Dr. Maria Struble Challenges Students, Self

Maria Struble

Dr. Maria Struble describes herself as more conscientious student than oracle of political science dogma.

Struble was born in Bulgaria and grew into an academic career that led her across Europe and the U.S., as the liberating nature of learning kindled her love for the classroom experience. As a Political Science professor at Western, Struble says she tries to support inquisitive minds and encourage students to reconsider the ways powerful social forces shape our lives.

“I like to find where politics hides in places you wouldn’t think to look for it,” she says.

Her most recent writing examines the relationship between politics and mountaineering – specifically the conquering of Mt. Everest. She asks, “How does attempting to climb the highest peak in the world and commodifying the mountain construct a particular view of authentic freedom?”

Summiting Everest, she argues, celebrates individual achievement at the expense of community. And getting the right college education shouldn’t be as strenuous or as specific an achievement as climbing 27,940 feet.

Struble says education is a public effort, with public results. Modern liberal arts education can prepare students for the “real world.” But students often come to college with more questions about themselves than answers. This is where critical thinking skills, and the ability to think in terms of the mechanisms of social power can be legitimizing.

Power, like potential, hides in every student. The trick to teaching, Struble explains, is recognizing the importance of the dialectic environment and the exchange between student and instructor.

“I am really passionate about conversation, dialogue and thinking about the consequences of our actions – for ourselves and those less fortunate – and the decisions we make,” she says.

Since the classroom is a safe place to try on new ways of thinking – a kind of analytic dressing room – Struble focuses on student-centered teaching, counting herself among her students.
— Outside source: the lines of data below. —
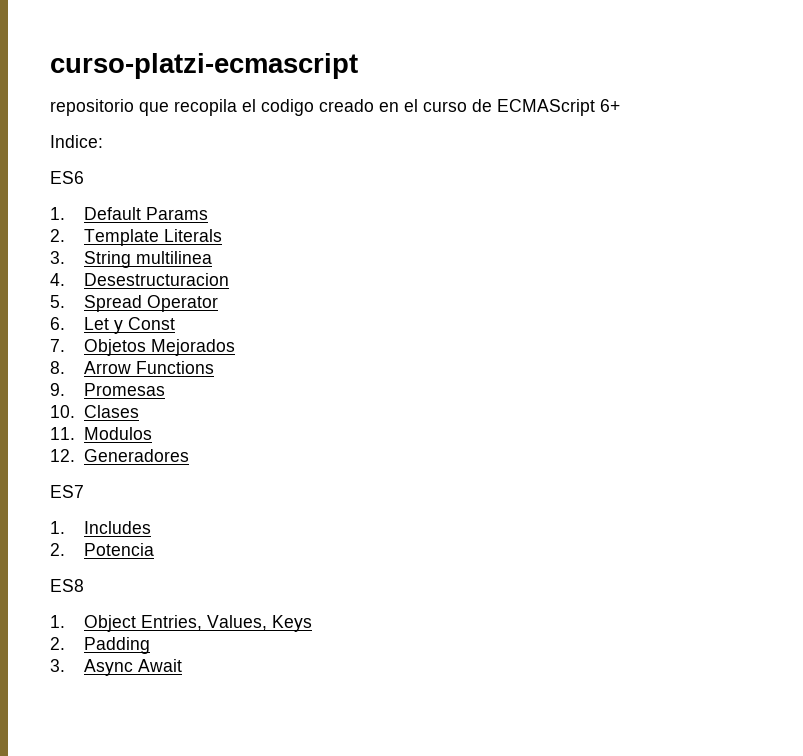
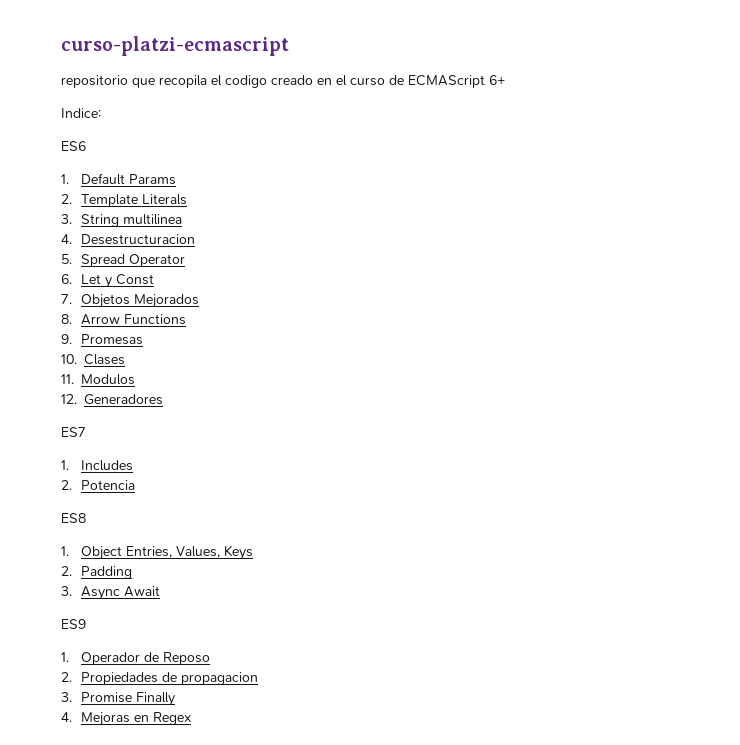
+ ES9
+ 1. Operador de Reposo
+ 2. Propiedades de propagacion
+ 3. Promise Finally
+ 4. Mejoras en Regex

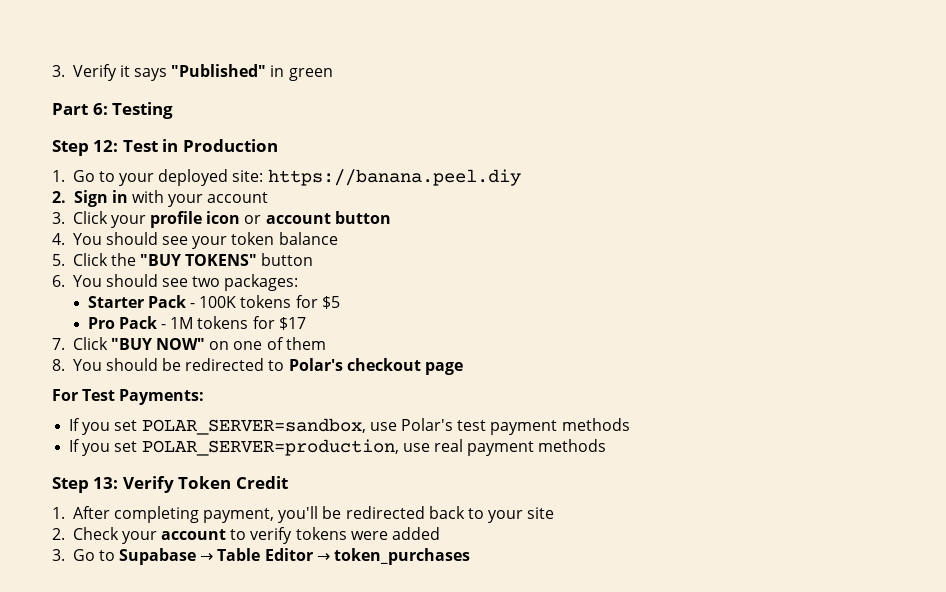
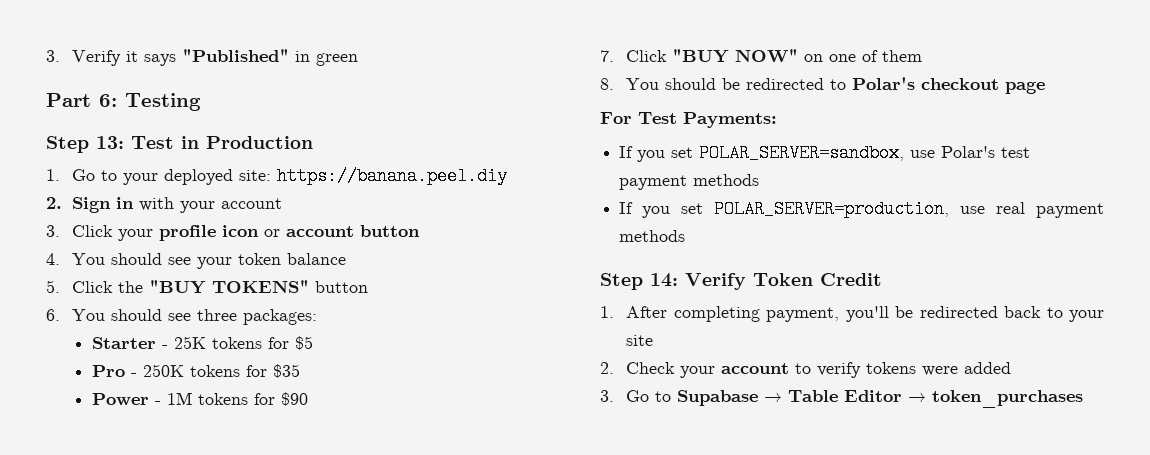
- Step 12: Test in Production
+ Step 13: Test in Production
- 6. You should see two packages:
+ 6. You should see three packages:
- Starter Pack - 100K tokens for $5
+ Starter - 25K tokens for $5
- Pro Pack - 1M tokens for $17
+ Pro - 250K tokens for $35
+ Power - 1M tokens for $90
- Step 13: Verify Token Credit
+ Step 14: Verify Token Credit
 “Teaching is just a really fun way to challenge what I think,” she says. “I find a lot of value in what I do, because I want to move beyond inculcated ways of thinking. I want you to think in an undisciplined way. Challenge me. I’m not some kind of an authority on anything just because I have a PhD.”

In the classroom, Struble breathes life into Political Science. She encourages lifelong learning in her students. She tries to make every class session a rigorous and engaging inquiry into what makes us tick as a society. She plays devil’s advocate, challenging students to analyze, take intellectual risks and root out subtle assumptions. This becomes a theatrical approach to learning, based on the performance of reason.

“I think students are shocked by my level of energy,” she says. “My goal in going to teach is to have fun and to really impart engagement. I don’t teach to get paid. I really love this stuff. I can’t teach any other way than really loving this stuff, and I want you to love it, too. I want to stress students out of this self-imposed mode of duh.”

Such apathy, she explains, stifles the natural human passion for learning.

Marginalized populations fascinate Struble. Her doctoral thesis explores how refugee poetry illuminates the relationship between bearing witness to the experience of being displaced from one’s home. Both the student and the refugee share the predicament of having been marginalized by institutional authorities who define them. In an informal paper on the promise of liberal education, Struble states that, rather than focusing on teaching, repetition, and discipline, an instructor “can also be viewed as a [facilitator of the] process of creative transformation of knowledge, of bearing witness.”

Too often, going to school involves being quiet, orderly and regurgitating an instructor’s lectures. Such skills, Struble explains, help students earn good grades and stay in line. But they do little to build critical thinking or authentic individuals.

“We all get enmeshed in this culture of how to be successful and how to elicit compliance in people,” she says. “Modernity has its way of eliciting compliance without us even realizing it.”

In seeking an education, we prevent ourselves from using what we learn, she says, while “education is treated as a means to an end, when it should be an end in itself. “

The culprit is stasis. In struggling to see who we already are, we blind ourselves to who we could be.

Struble lives in Gunnison with her husband, Darren, and their two small children, Damien and Miro. She is the faculty supervisor for Western’s National Model United Nations team, as well as the Politics Club. She serves on the board of her son’s school and volunteers in the community whenever she can find the time. She says she enjoys reading science fiction when not engaged in scholastic theatrics.

Profile by Rebecca Ingram Bryant. Photograph by John McKeith.